A sadness in writing this book has been the absence of that affectionate, jousting dialogue, though my mother and I fall into similar habits when we meet in her living room. Are you sure that’s right, we ask each other? Didn’t that event precede this one? In search of answers, I pore over old text messages and WhatsApps, emails and my online diary. There are other resources too, including Andy’s mobile and computer, but I’m inexplicably reluctant to switch them on and startled by the volume of correspondence when I do. Friends and strangers still send him messages to tell him how much he meant to them. Until his number was disconnected, there were voicemails. ‘Andy, I miss you. I wish I had seen you more often. You’ve shaped my life more than you’ll ever know.’
Needs must. I force myself to fire up his computer, look through the calendar on his phone. If only he and John could give you their version of events – and correct my mother’s and mine. In the Sunday Times recording, Andy identifies me as an unreliable narrator. ‘Memory’s a funny thing, isn’t it,’ he says. ‘I actually think she gets things wrong when she’s looking back at certain events and I’m going “no that’s not quite how it happened.”’
My mother and I from the outset resolved in telling our stories to stick to the truth as closely as we could, even where it is painful or uncomfortable. My amnesia complicates the process and distresses me for other reasons too. Days have disappeared, but these were anyway disposable, post-Andy days. It is the sense of our life together slipping out of reach that torments me, his scent (I keep an unwashed t-shirt in a Ziploc bag, but it smells more of hospital than Andy), his stories. I drive myself mad, or madder, trying to remember his stories. There’s one he used to tell about his youth involving a mix-up between Tony, a hash-dealing acquaintance, and the dealer’s father, an upstanding, pillar-of-the-community also called Tony.
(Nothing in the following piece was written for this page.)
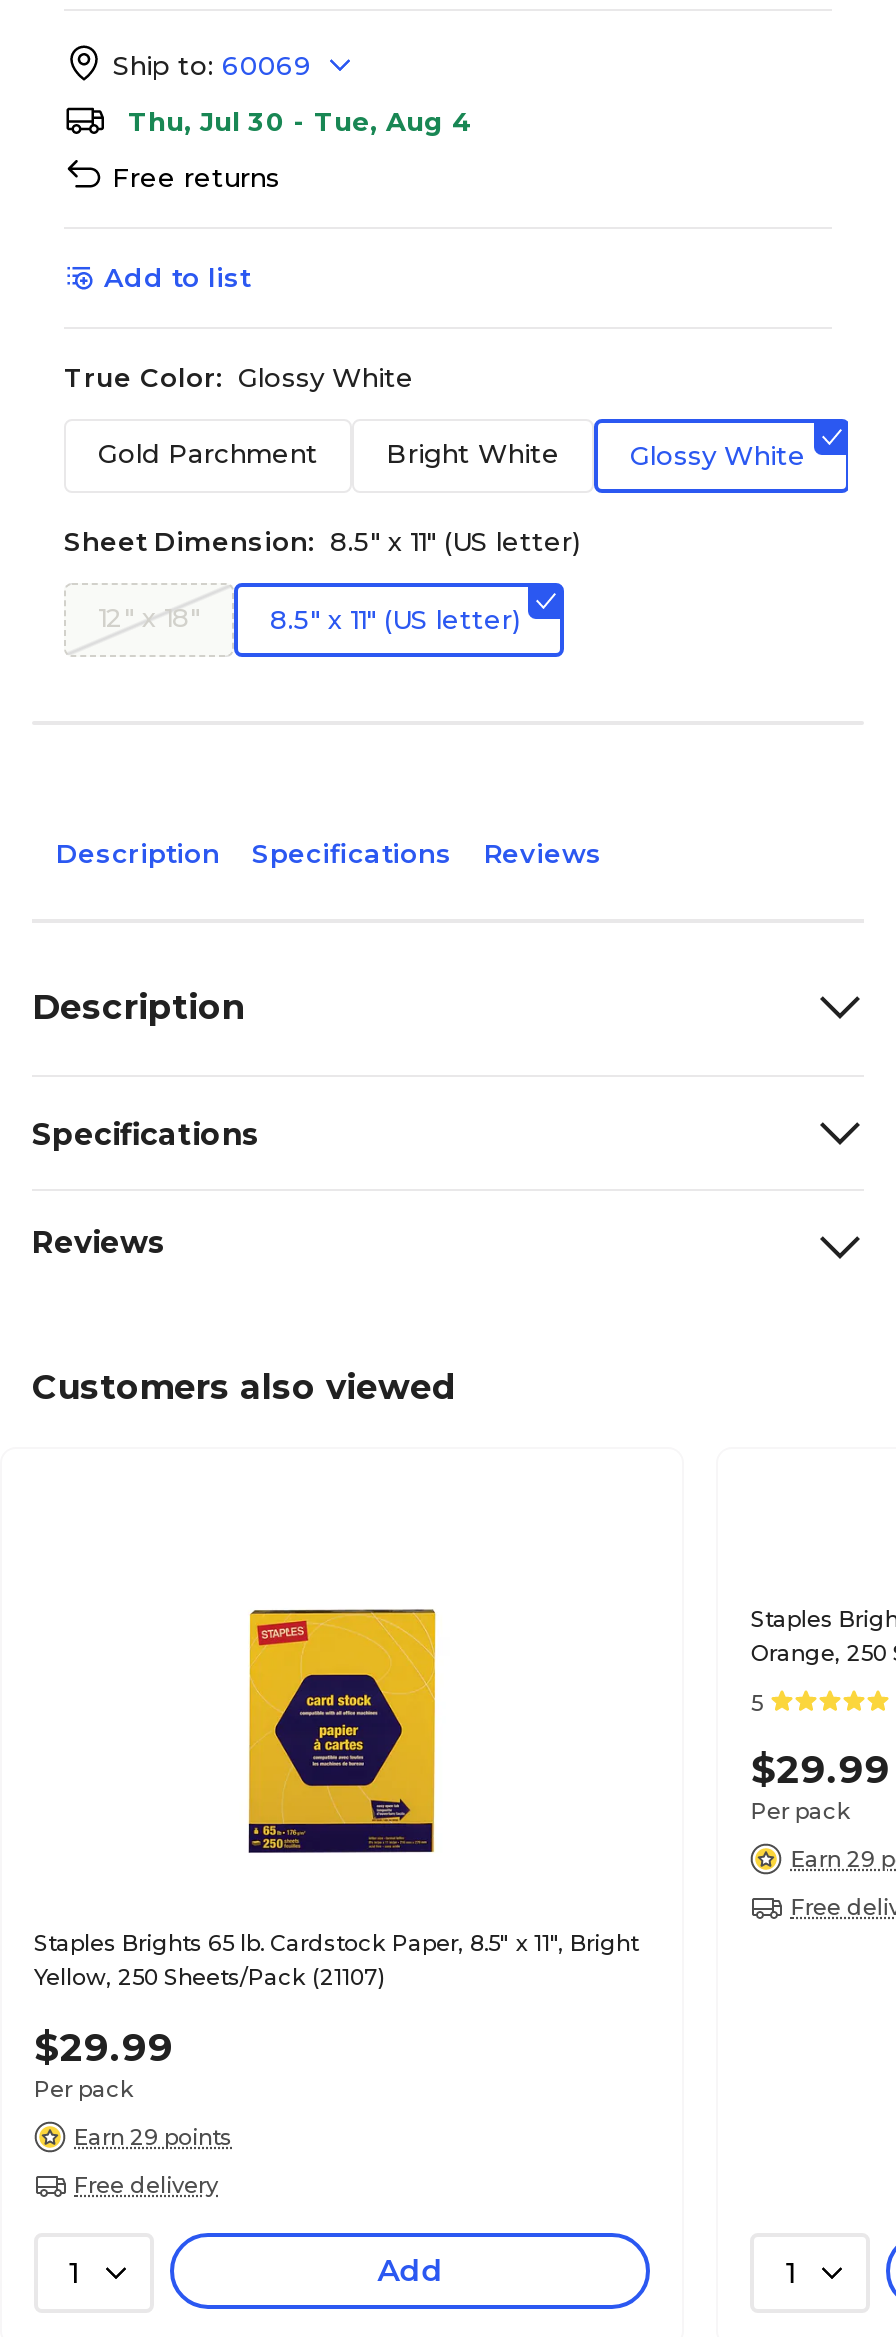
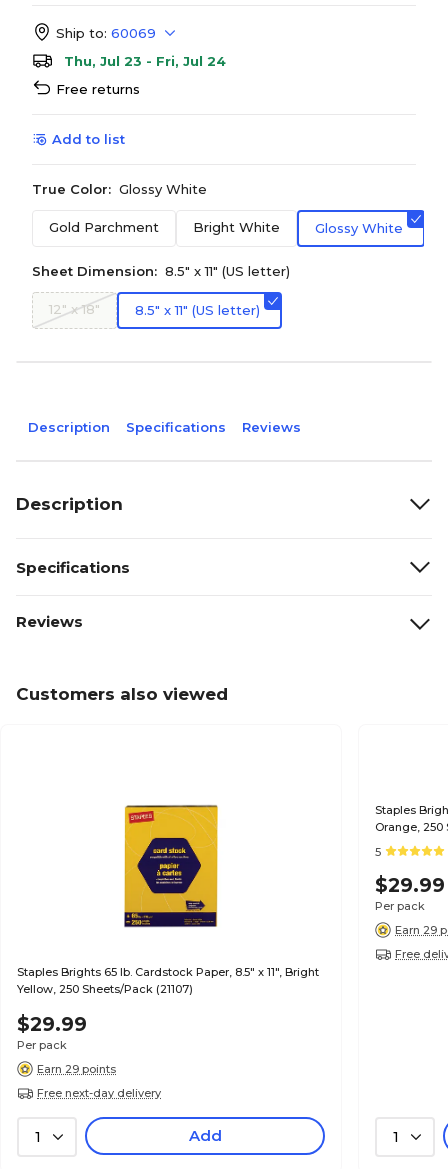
[128,105,472,137] Thu, Jul 30 - Tue, Aug 4 -> [64,53,226,69] Thu, Jul 23 - Fri, Jul 24
[74,2170,218,2198] Free delivery -> [37,1086,161,1100] Free next-day delivery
The anecdote always made me laugh. Now I retrieve only fragments: Tony Senior answering the phone to a client of Tony Junior, who requests ‘a pony’ (£25’s-worth) of Junior’s wares; a punchline ending with the Lady Bracknellesque exclamation ‘a gymkhana?!’ Was this tale inherently funny or did the humour, as so often the case, rely on Andy’s delivery?
I remember the name of a waiter from three decades ago. How is it that other small details elude me? These turn out to matter at least as much as the big stuff. Yes, yes, so Andy was an extraordinary guitarist, a ground-breaking musician, something of a genius. Right now, my dearest wish is to find him in the studio, disturb him even if he’s writing another trailblazing work, make him tell me, one last time, the story of Tony’s dad.
That last Christmas dinner, he told no stories. He was quiet, abstracted. My attention was on my mother. My sisters and I had already begun to discuss with her what practical support we could offer. Catherine A would work with Cassie on the estate and with me on organising the funeral; Lise would handle the wake. On 27 December, I paid a visit to A. France & Son, the funeral director in Lamb’s Conduit Street that three years earlier had handled the ceremony for Sara B, under instruction from me and her children. On 6 February, I would return to A. France for a third time to ask them to organise a cremation for Andy. I should have requested a bulk discount.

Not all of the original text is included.